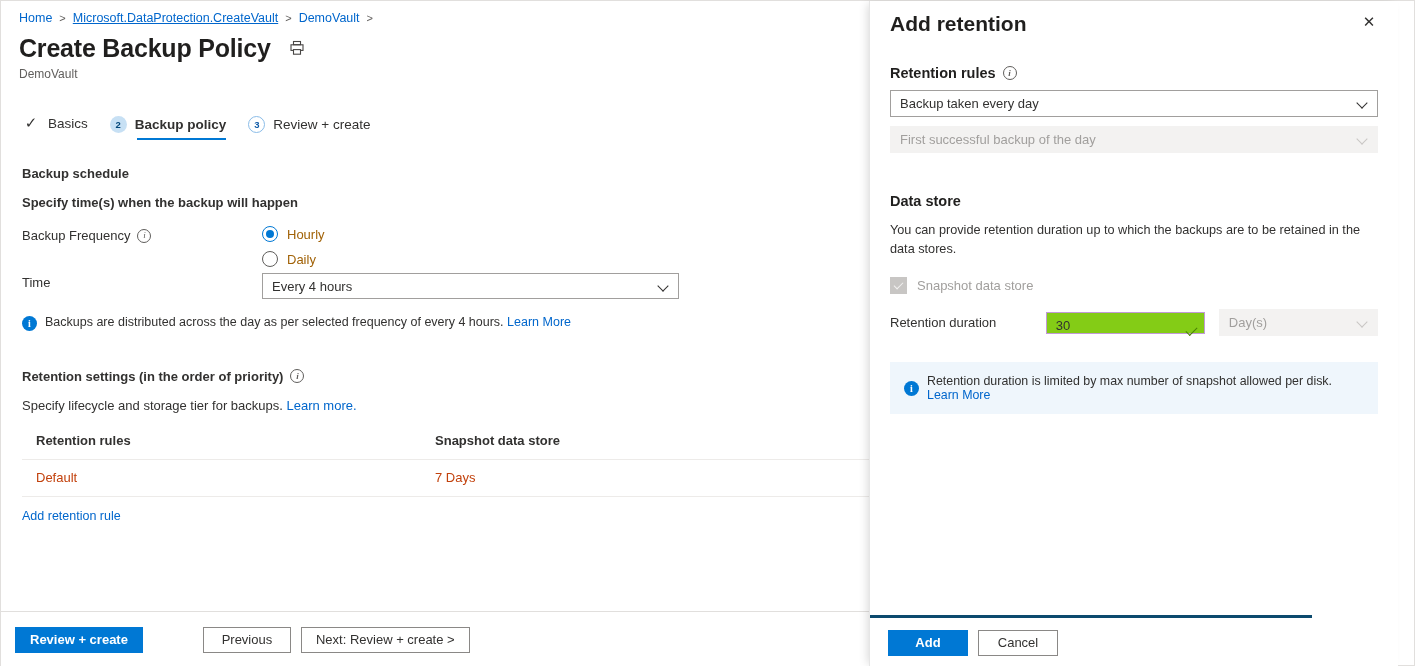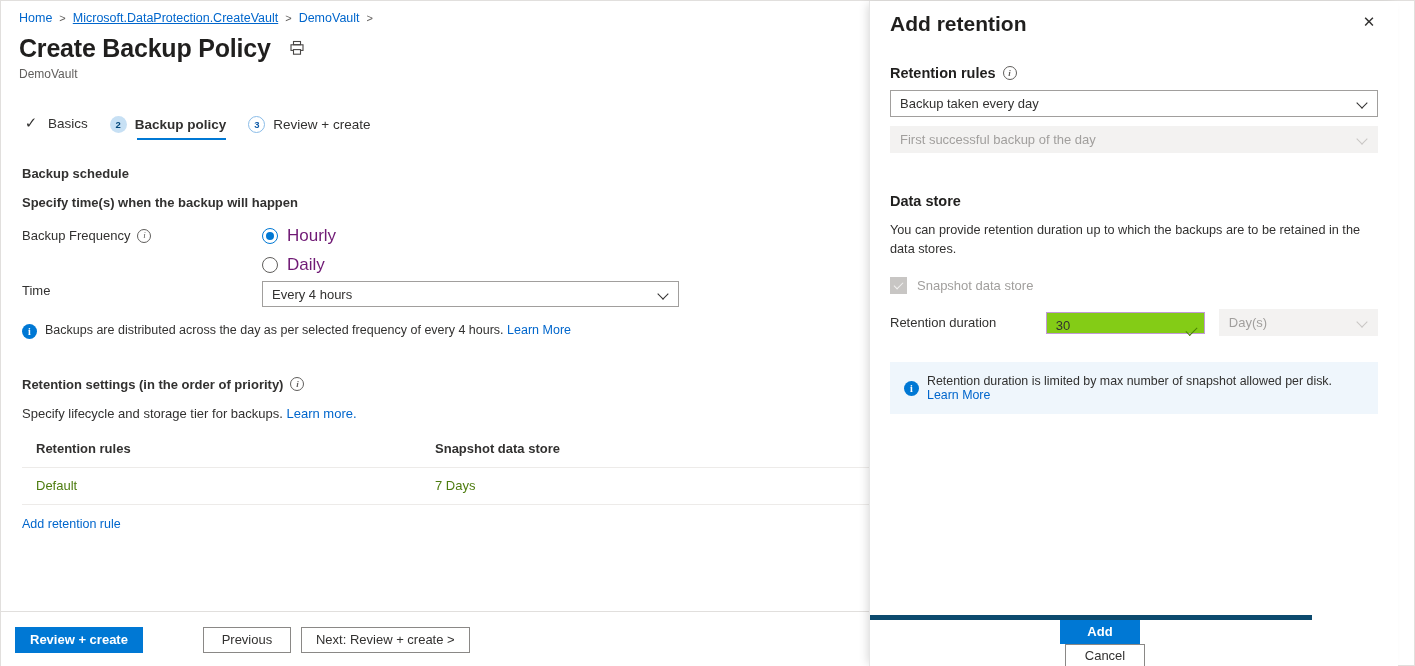--- a/index.html
+++ b/index.html
@@ -172,7 +172,7 @@
     border-radius: 50%;
     background: #0078d4;
   }
-  .radio-label { font-size: 17px; color: #701a75; }
+  .radio-label { font-size: 13px; color: #a16207; }
 
   .dropdown {
     height: 26px;

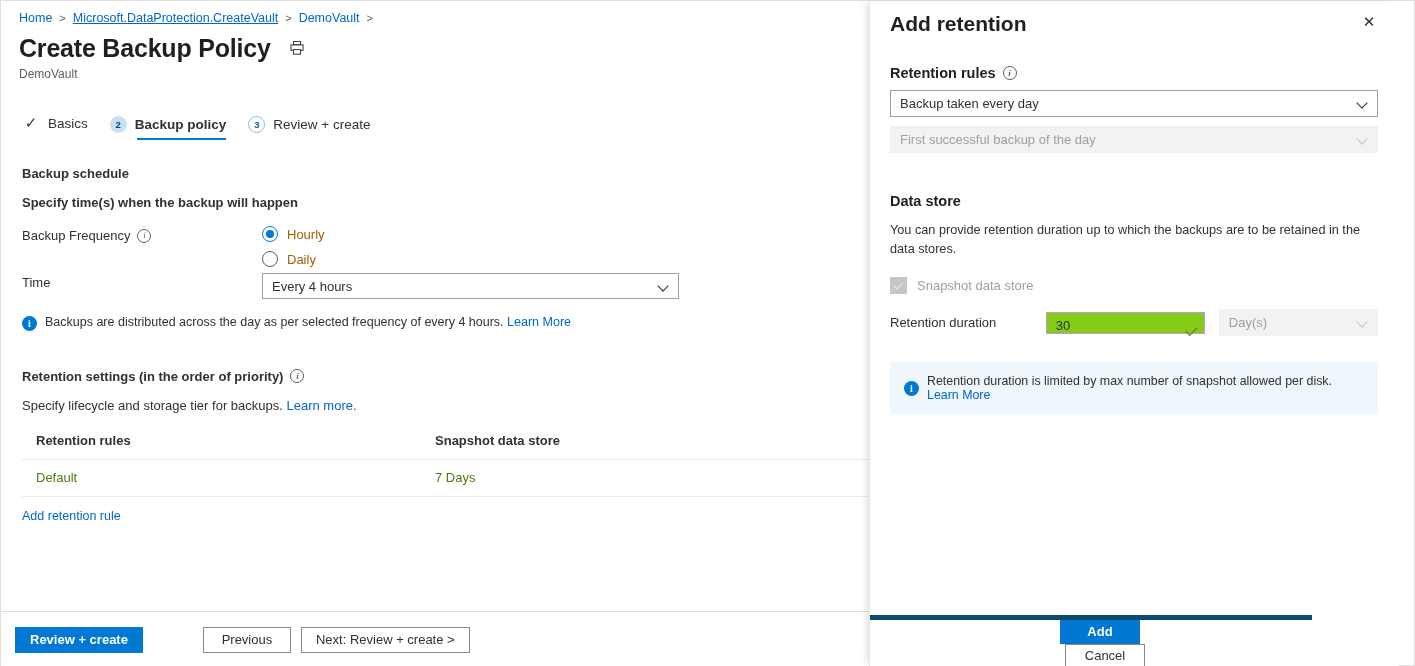--- a/index.html
+++ b/index.html
@@ -256,7 +256,7 @@
   }
   table.rules td {
     font-size: 13px;
-    color: #4d7c0f;
+    color: #c2410c;
     padding: 10px 0 11px 14px;
     border-bottom: 1px solid #edebe9;
   }

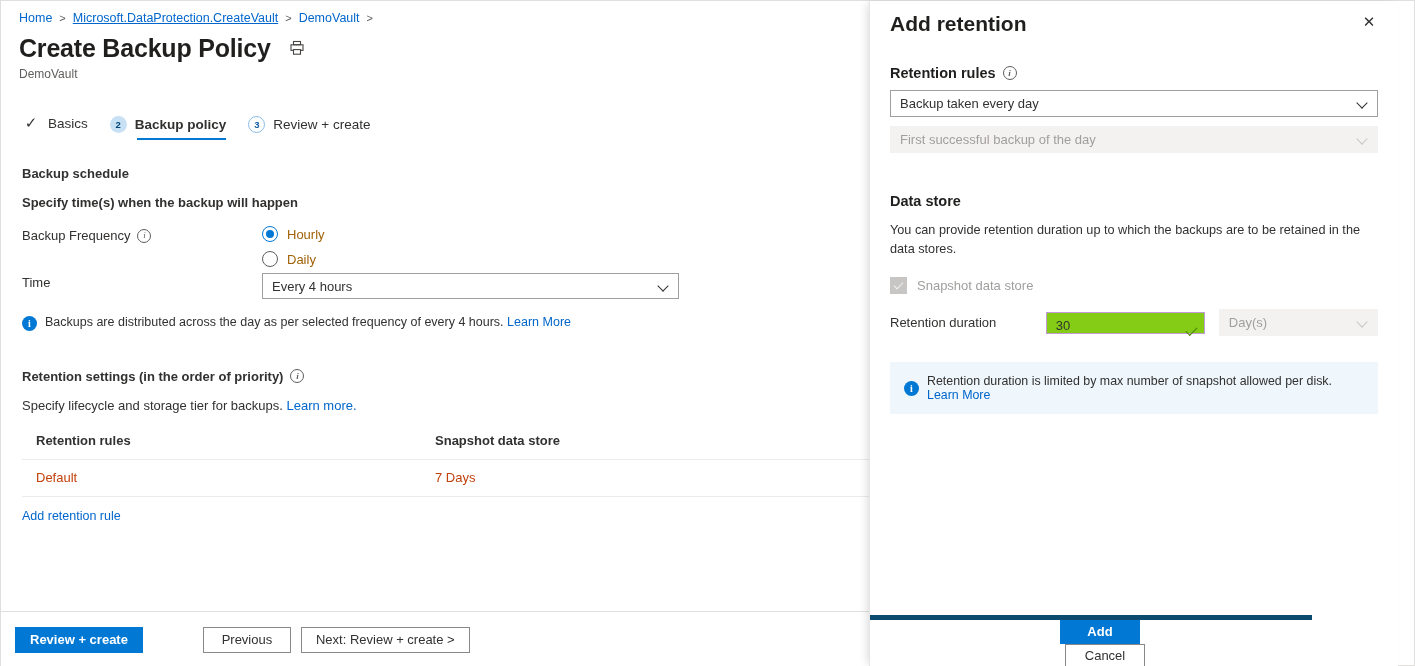--- a/index.html
+++ b/index.html
@@ -426,11 +426,10 @@
     position: absolute;
     left: 0; bottom: 0;
     width: 442px; height: 52px;
-    border-top: 5px solid #0c4a6e;
+    border-top: 3px solid #0c4a6e;
     display: flex; align-items: center;
     padding-left: 18px;
     background: #fff;
-    flex-direction: column;
   }
 </style>
 </head>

Exercise instructions
Copy out every line of the material above that mentions the word "border".

Your response
     border-radius: 50%;
     border-bottom: 1px solid #edebe9;
-    border-top: 5px solid #0c4a6e;
+    border-top: 3px solid #0c4a6e;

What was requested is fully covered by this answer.